Bristol Yarns (tall tales, urban legends, conspiracy theories and other things that aren’t true)

Eugene Byrne Wednesday 21st February 2024

Local historian and Journalist Eugene Byrne gave a really amusing and insightful talk based on over four decades of working in Bristol. Most of his research is of course carried out in the archives but quite often he has used tales told to him by ‘a man in the pub’.

The key phrase often used when journalists come across an attention grabbing story is that it is probably ‘too good to check’.

We started with the story of Tollgate House. When this eyesore was demolished in 2006, it was claimed that a huge cannabis farm was found on the top floor. Then there was the story of the man who told his partner that he wanted to split up and could she remove her belongings whilst he was away on business. When he returned he found the telephone receiver had been left hanging loose. His partner had phoned the speaking clock in Melbourne, Australia. The telephone bill was thousands of pounds.

Many of the stories crop up all over the world. These include stories about dogs in restaurant freezers or the story of the vanishing hitchhiker. More recently archaeologists tried to find the ‘Kingswood elephant’ which had apparently died when a touring circus visited Kingswood in the nineteenth century. It was said to be buried in a local churchyard. It has never been found.

In the nineteenth century newspapers published tall tales to increase circulation. Bristol had two rival newspapers. John Latimer was the editor of the Bristol Mercury from 1858 to 1883. He was passionate about local history and as a Unitarian keen to print the truth. The rival Bristol Times was edited by the romantic Tory Irishman Joseph Leech. He certainly never let the facts get in the way of a good story (a nineteenth century Boris Johnson). Leech liked stories about the supernatural.

A big story in the Bristol Times (and told by Eugene in the Bristol Post) was the tale of Dr Frederick William Blomberg. He had been chaplain and private secretary to the Prince of Wales (later George IV). Thanks to royal influence he was appointed to many well-paid sinecures within the Church, though he did very little work in any of them. Blomberg was appointed Prebendary of Bristol in 1790, at the age of just 28. Why had this man received so much royal favour? Blomberg’s father, the story went, had been an army officer who had secretly married a young woman against the wishes of his family (or her family, or both), and together they had two children, one being young Frederick William. When his wife died, Major Blomberg had the children sent to a house in rural Dorset to be brought up discreetly. Major Blomberg was then killed fighting in the American War of Independence. The fate of his secret children would have been very uncertain, but then a very strange thing happened. Major Blomberg’s ghost appeared to a fellow officer. The ghost told him about the children, and where to find them, and how to ensure they inherited his property. When Queen Charlotte (wife of King George III) heard about this, she insisted young Frederick William be sent for, and that he should be brought up with her own children. So Blomberg’s great good fortune in ecclesiastical offices was the result of his being brought up as a virtual member of the Royal Family.

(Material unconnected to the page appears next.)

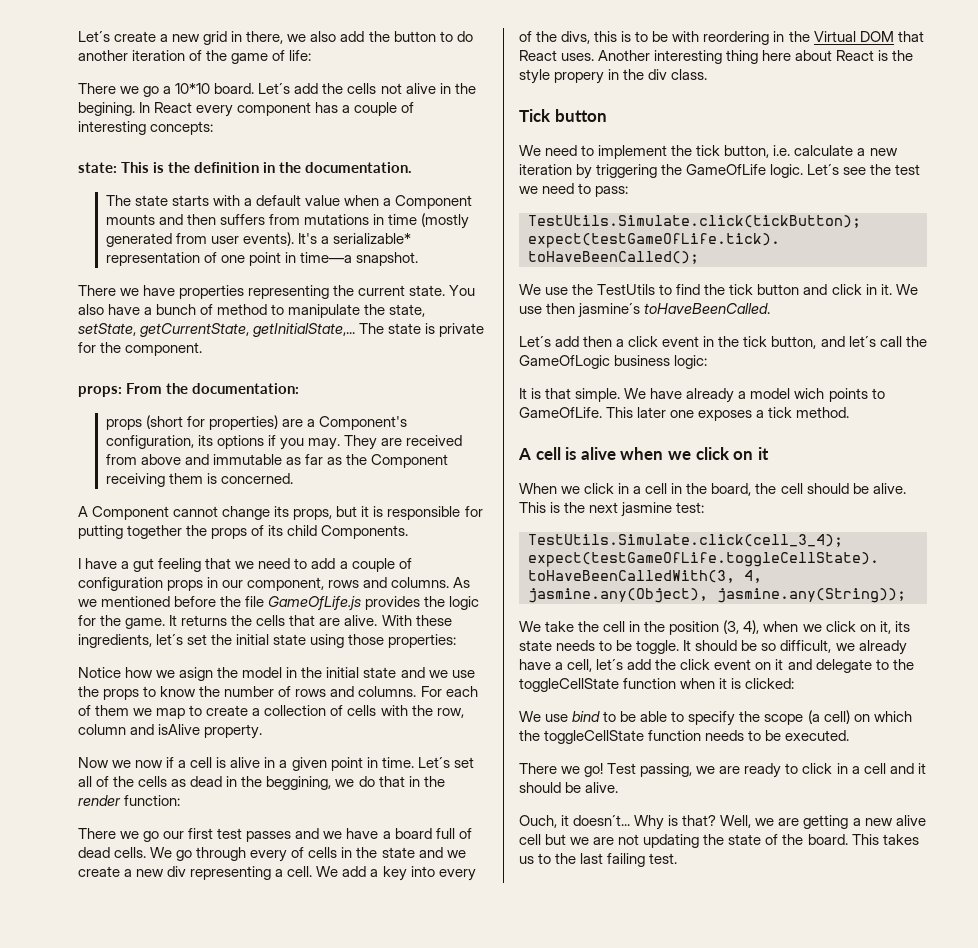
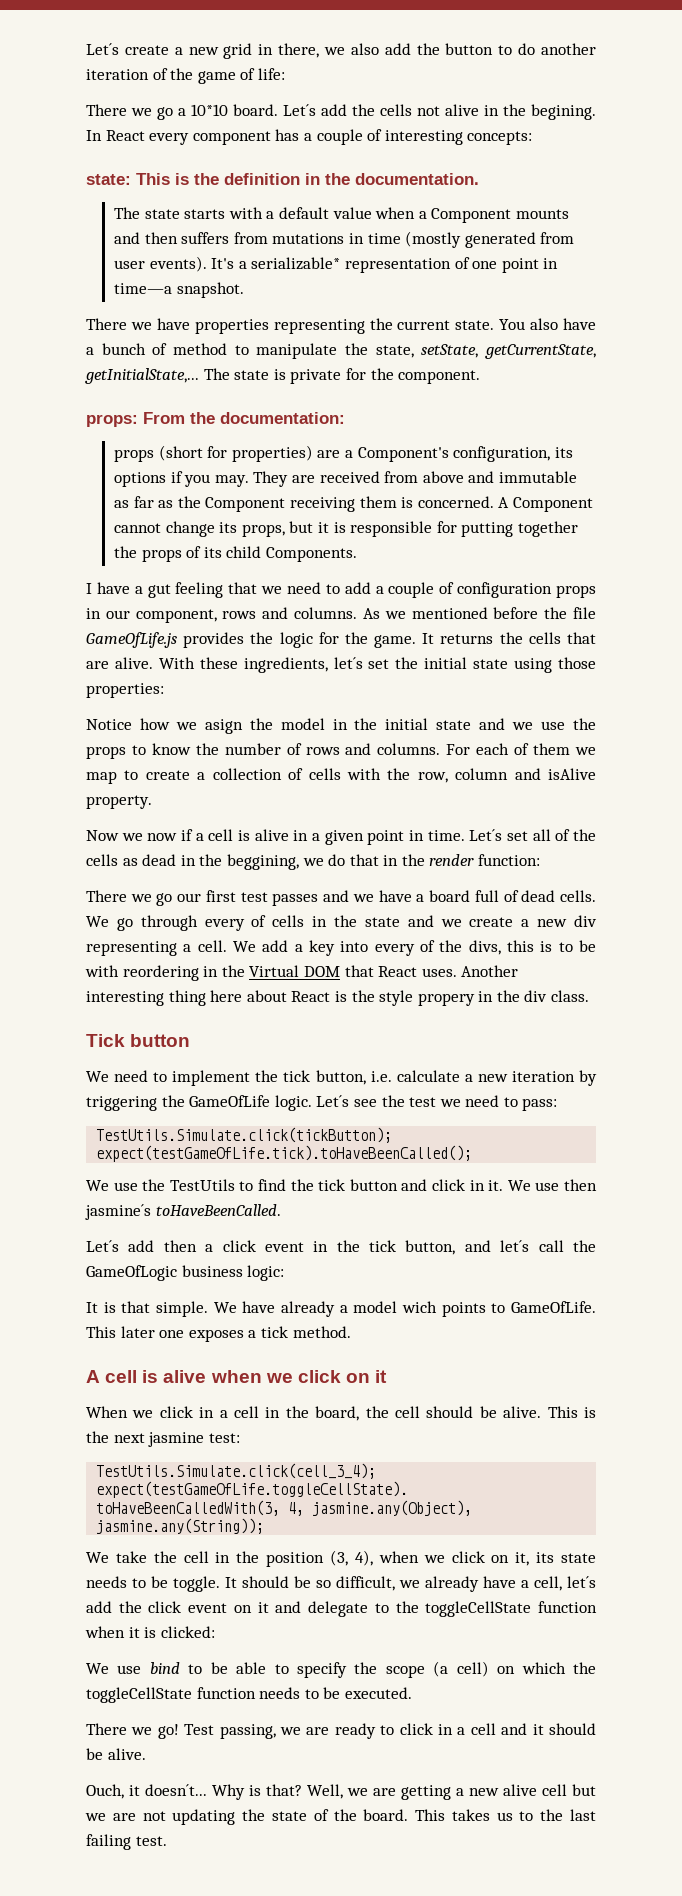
(293, 478) // -> (494, 502) none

It was one of the most famous ghost stories of the age. However, the many critics of the wordliness and corruption in the Church of England preferred another version of the story… This was that Frederick William Blomberg was in fact an illegitimate son of George III, to whom he bore a strong physical resemblance.

Eugene then regaled us with the seventeenth century story of the giant spider of Baldwin Street.

During both world wars rumours led to some outlandish tales.

Apparently a young member of the Wills family was captured by the Germans in the First World War. Local gossip had it that he was released in return for a ransom of large quantities of Woodbine cigarettes.

There were the RAF night fighter pilots (in Bristol Beaufighters of course) who could see German bombers in the dark because they ate carrots. Bristolians still talk about ‘Purdown Percy’ the large calibre gun on Purdown. In 1942 when the Yanks arrived there is a story of a Stoke Bishop lady inviting GIs to tea. In the invitation to the US Army commander at a nearby camp, she wrote ‘no jews please.’ When six black American soldiers turned up for tea she said ‘Oh dear there seems to have been a mistake.’ The soldiers replied ‘Ma’am Colonel Cohen doesn’t make mistakes.’

In the 1970s and 80s when Imperial Tobacco (Wills) were worried about falling cigarette sales, stories circulated that machinery had been spotted that was going to help the Bristol factories produce marijuana cigarettes………the stories also said that the government was about to legalise marijuana.

During the First World War it was said that some ladies in Cotham chose to hide their brother in the attic so that he could avoid conscription. The story went on that he could only leave the house at night. The evidence for this was sightings of a man with very long hair and finger nails wandering the streets of Cotham.  

The most recent Bristol tale is of course the car park attendant at Bristol Zoo who collected tolls for over thirty years. It was said that the Zoo and Bristol City Council denied that he was in their employ. Eugene has investigated this story for some time and can confirm that there is no evidence at all for the existence of this entrepreneurial attendant.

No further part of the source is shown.